Jon Tanwanteng, Analyst

Okay. As we look at 2022, should we think of that $9 million maybe $10 million delta on an apples-to-apples basis of cost that you shouldn’t have next year assuming - oh again you said no other variant possible?

Scott Kornblau, CFO

Yes, I mean, that is our expectation that is a 2021 event and a non-repeating cost that we will have in 2022.

Jon Tanwanteng, Analyst

Okay, great, thank you guys.

Operator, Operator

And here is our next question coming from (Ph). Please go ahead, sir.

Unidentified Analyst, Analyst

Thank you, and congratulations on the good continued quarter performance. I’m curious as to the share of the bid market more on a year-to-date basis, relative to last year and also for the third quarter. And the extent to which there are projects in that bid market that you don’t bid on at all and the extent to which it is worthwhile to talk about that?

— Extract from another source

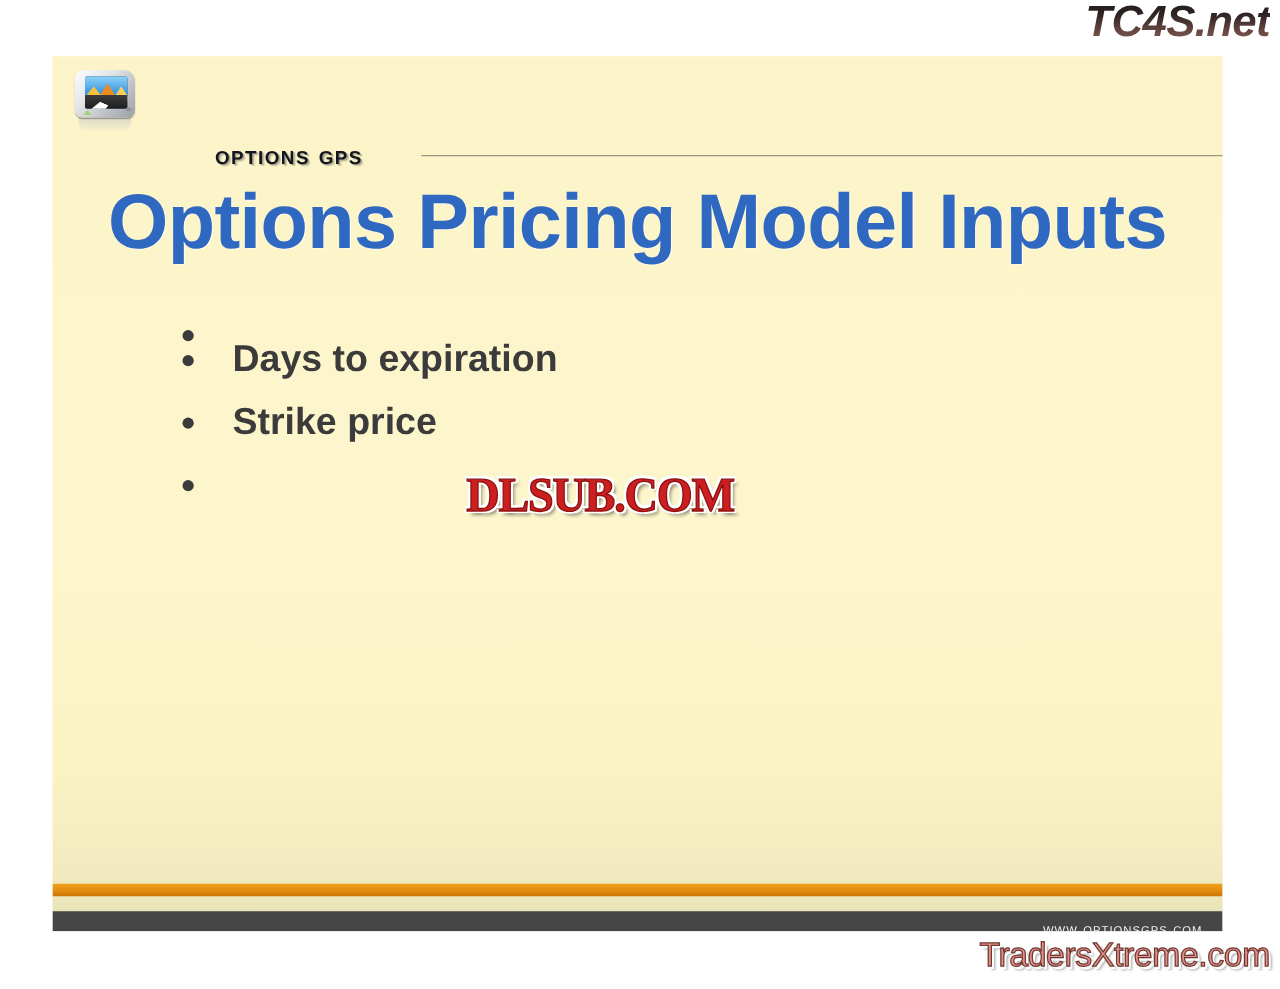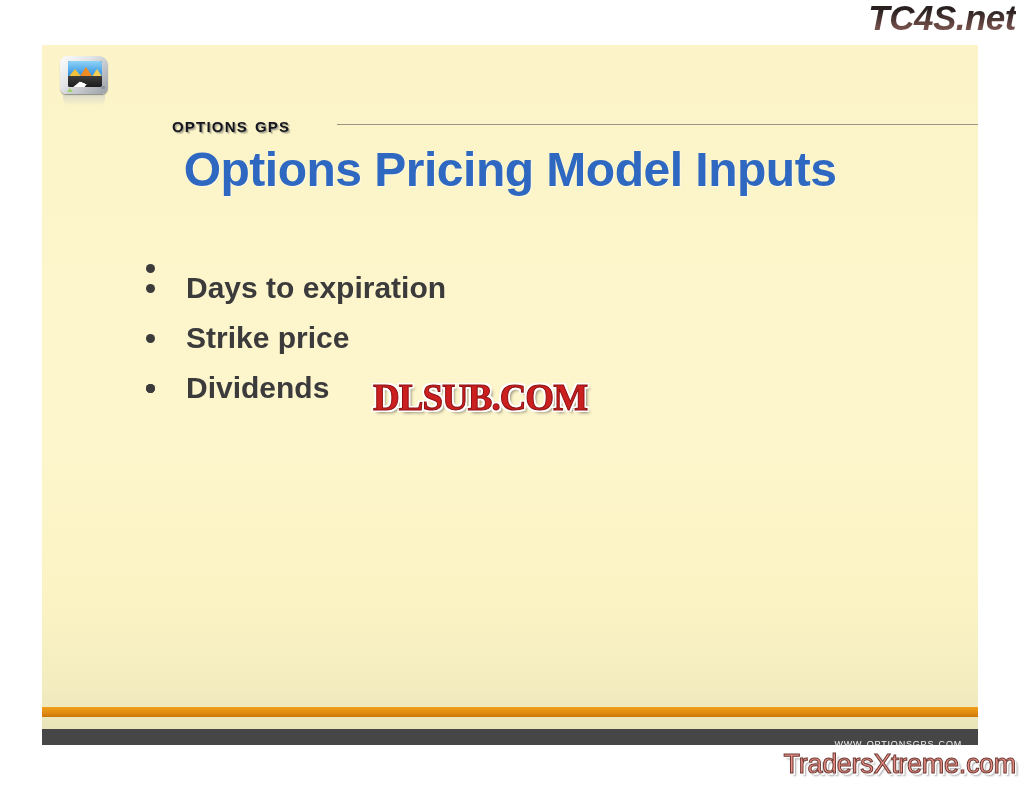"Options Pricing Model Inputs" #slide-title { font-size: 48px -> 62px }
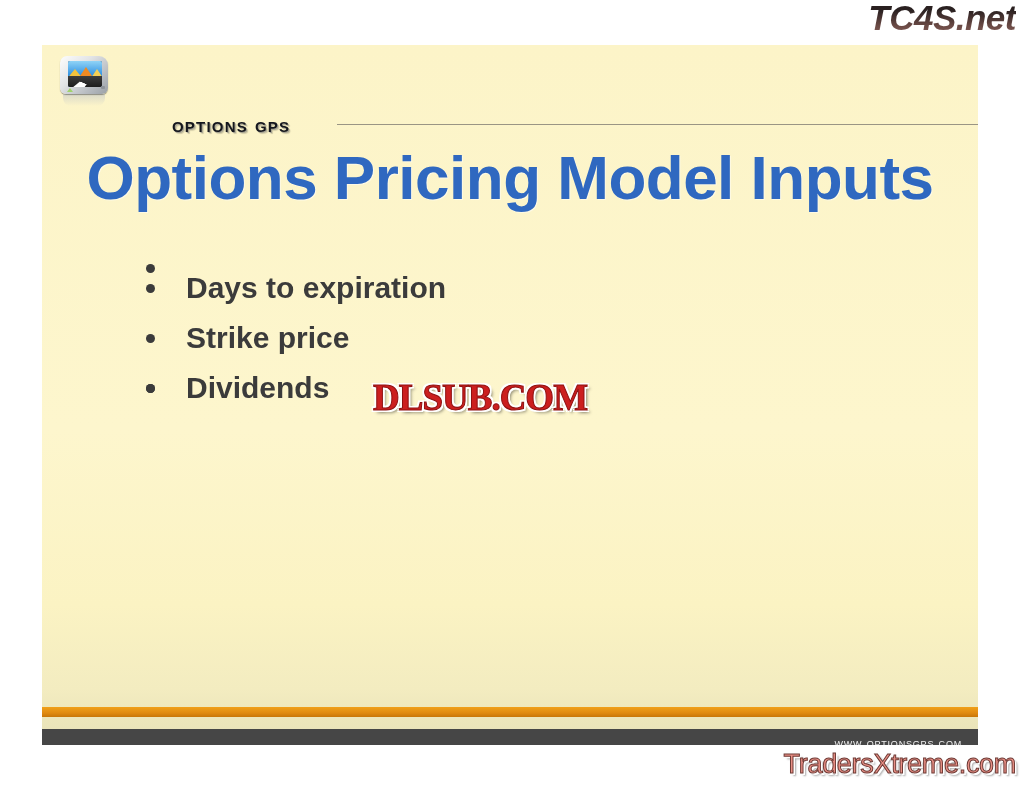"Dividends" li { html: <li> <span></span> <span>Dividends</span> </li> -> none }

Lasse Petterson, President and CEO

Well, when we look at our market share, so far this year it is around 37%, last year it was 39%, the year before 26%, and in 2018 it was 45%. It varies with the size of projects being awarded and the timing of the project awards, but we should be there in the high 30s to low 40s from year to year. Clearly, when we look at the projects that we did bid, we are selecting the ones that suit our fleet, our expertise the best, and our projects we decide not to bid because mainly because margins expectations on those projects. So yes, we have a fairly robust process around selecting the projects and making sure that the ones that we do bid and include in our market share are the ones that will give us the best contribution for the company.

Unidentified Analyst, Analyst

Thank you.

Operator, Operator

And we don’t have any more questions on the queue. At this point, I would like to turn it over to Ms. Tina Baginskis to continue.

Tina Baginskis, Director of Investor Relations

Thank you. We appreciate the support of our shareholders, employees, and business partners, and we thank you for joining us in this discussion about the important developments and initiatives in our business. We look forward to speaking with you during our next earnings discussion. Thank you.

Operator, Operator

And this concludes today’s conference call. Thank you, everyone, for your participation. You may now disconnect. And to all the presenters, please hold. I’m transferring you back to the speakers' conference room.